Information given
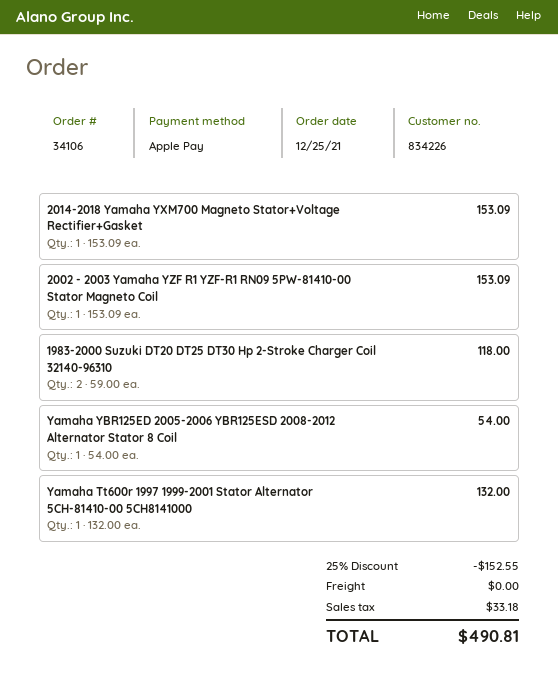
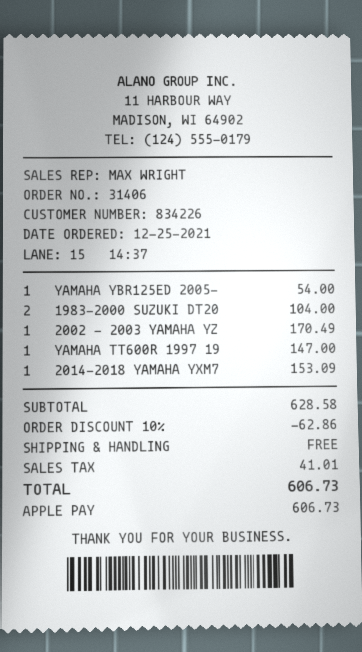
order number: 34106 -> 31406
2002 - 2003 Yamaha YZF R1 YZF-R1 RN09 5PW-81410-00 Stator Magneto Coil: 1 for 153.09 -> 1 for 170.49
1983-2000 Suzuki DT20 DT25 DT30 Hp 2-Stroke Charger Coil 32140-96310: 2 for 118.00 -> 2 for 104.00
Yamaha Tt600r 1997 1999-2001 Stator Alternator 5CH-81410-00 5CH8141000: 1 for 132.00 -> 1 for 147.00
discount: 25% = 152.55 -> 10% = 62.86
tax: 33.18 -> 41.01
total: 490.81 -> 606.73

Your objective
The response should reproduce all the material above exactly and leave out its pictures.

Solution to this problem
order number: 34106 -> 31406
2002 - 2003 Yamaha YZF R1 YZF-R1 RN09 5PW-81410-00 Stator Magneto Coil: 1 for 153.09 -> 1 for 170.49
1983-2000 Suzuki DT20 DT25 DT30 Hp 2-Stroke Charger Coil 32140-96310: 2 for 118.00 -> 2 for 104.00
Yamaha Tt600r 1997 1999-2001 Stator Alternator 5CH-81410-00 5CH8141000: 1 for 132.00 -> 1 for 147.00
discount: 25% = 152.55 -> 10% = 62.86
tax: 33.18 -> 41.01
total: 490.81 -> 606.73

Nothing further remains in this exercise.